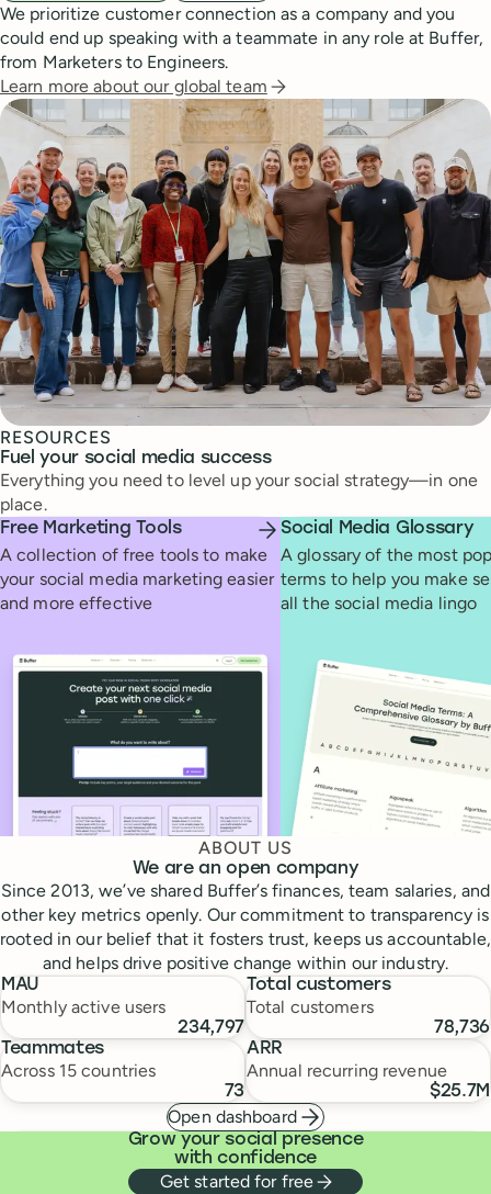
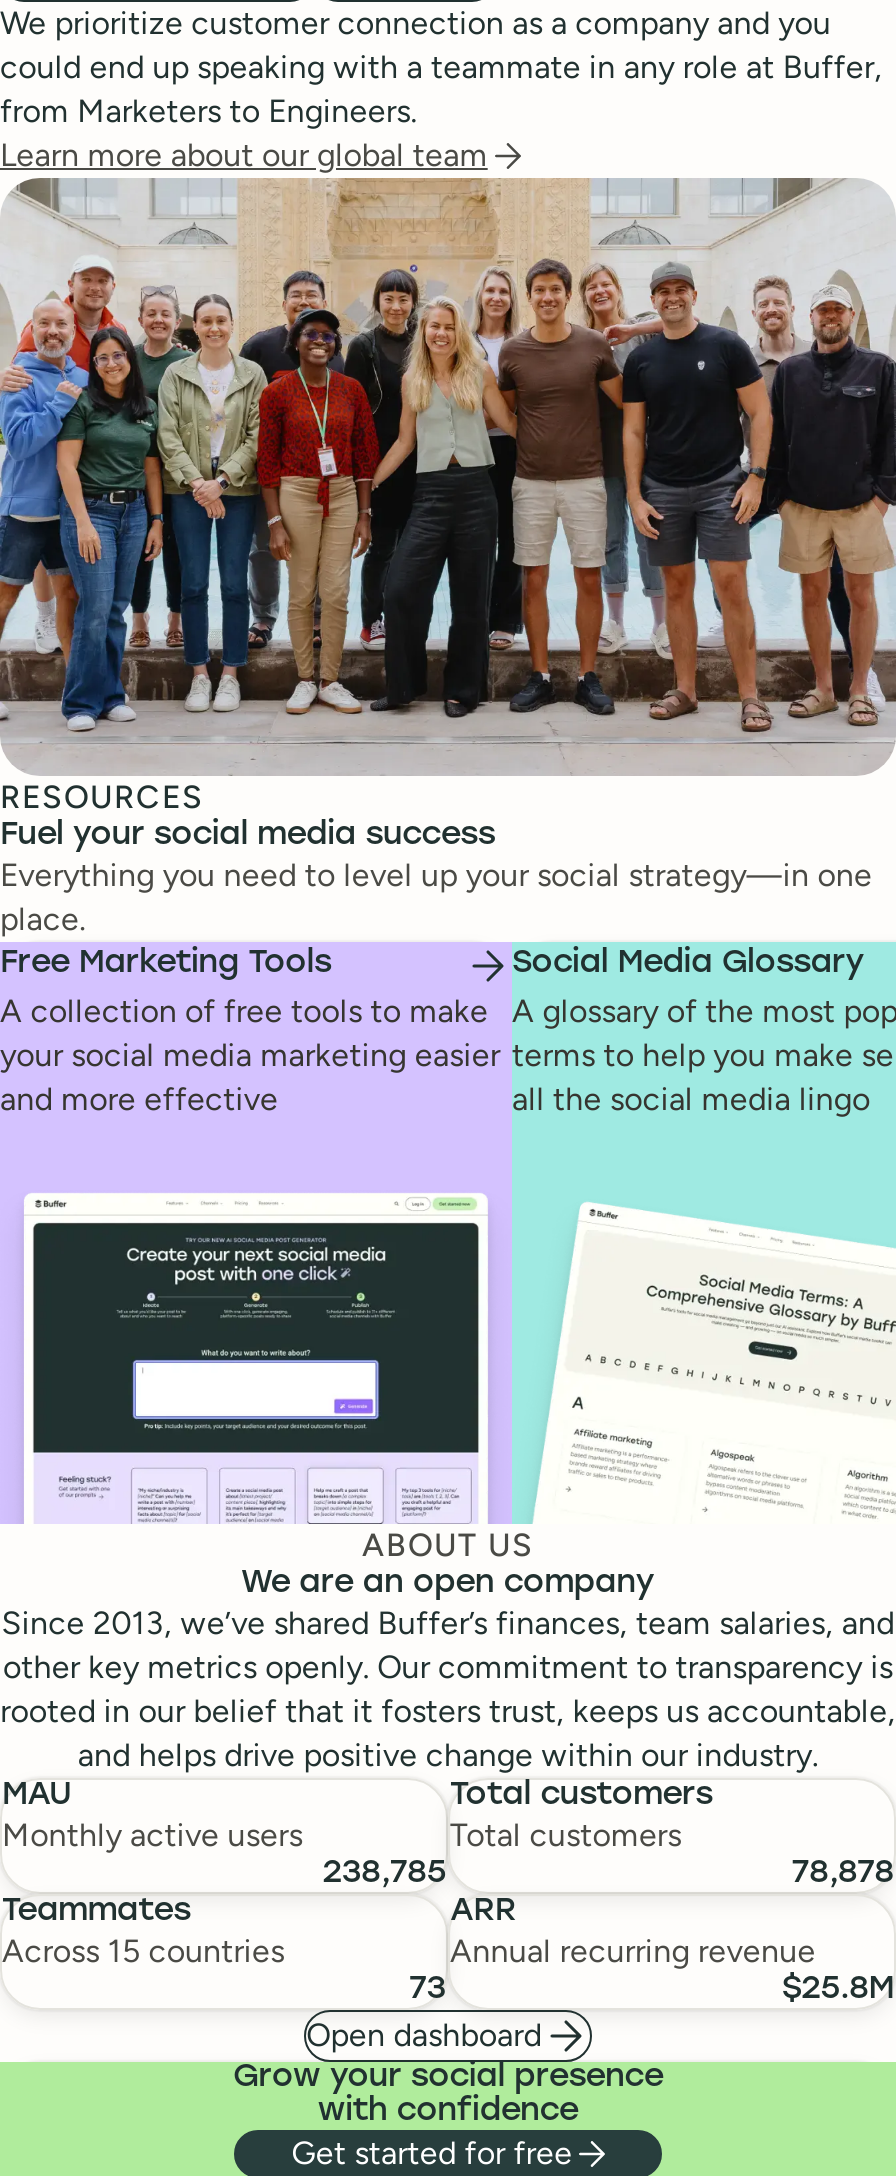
[178,1019,244,1037] 234,797 -> [322,1858,446,1890] 238,785
[434,1019,490,1037] 78,736 -> [792,1858,894,1890] 78,878
[430,1083,490,1101] $25.7M -> [782,1974,894,2006] $25.8M

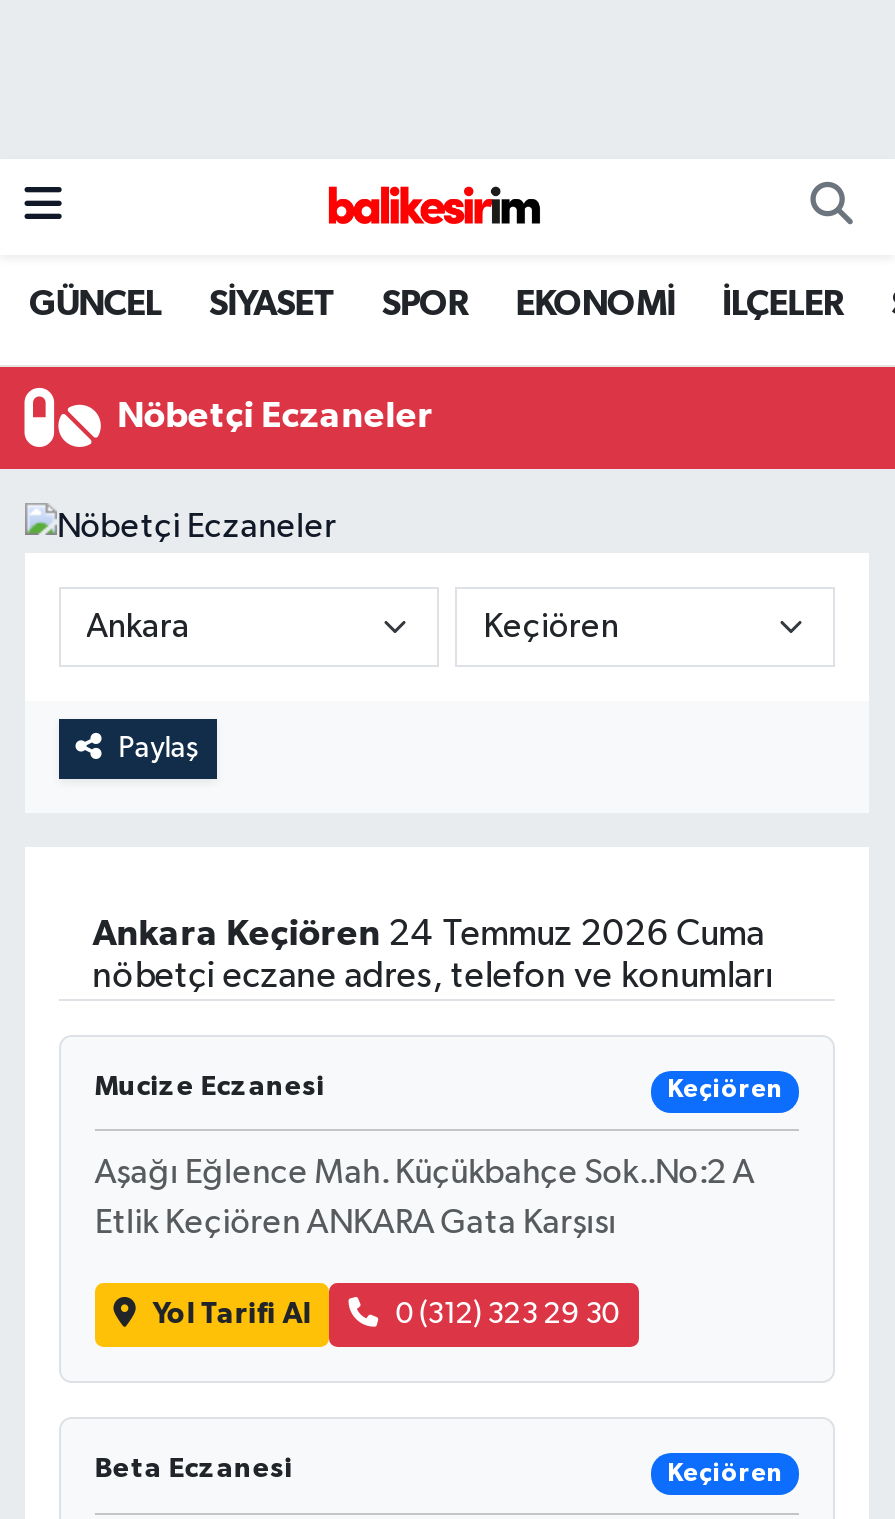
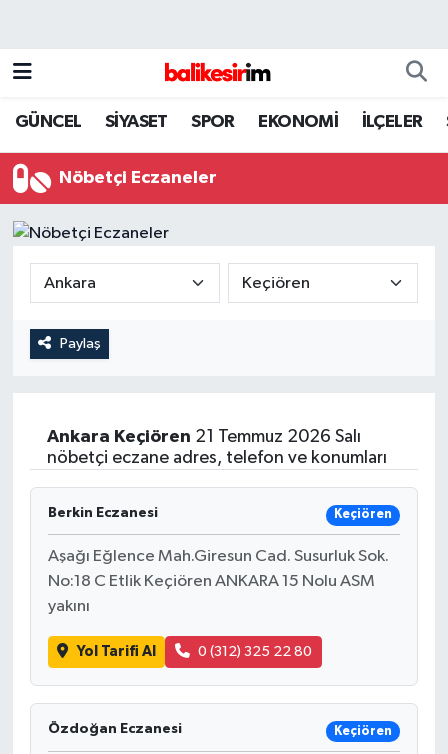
[93,917,765,953] Ankara Keçiören 24 Temmuz 2026 Cuma -> [47,428,361,446] Ankara Keçiören 21 Temmuz 2026 Salı
[95,1073,325,1101] Mucize Eczanesi -> [48,506,158,520] Berkin Eczanesi
[95,1157,755,1241] Aşağı Eğlence Mah. Küçükbahçe Sok..No:2 A | Etlik Keçiören ANKARA Gata Karşısı -> [48,548,389,615] Aşağı Eğlence Mah.Giresun Cad. Susurluk Sok. | No:18 C Etlik Keçiören ANKARA 15 Nolu ASM | yakını
[395,1299,619,1329] 0 (312) 323 29 30 -> [198,644,312,659] 0 (312) 325 22 80
[95,1456,293,1484] Beta Eczanesi -> [48,722,182,736] Özdoğan Eczanesi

──────────

Required work:
Read the listing above, then copy every line that includes the string "Eczanesi".

Task result:
[95,1073,325,1101] Mucize Eczanesi -> [48,506,158,520] Berkin Eczanesi
[95,1456,293,1484] Beta Eczanesi -> [48,722,182,736] Özdoğan Eczanesi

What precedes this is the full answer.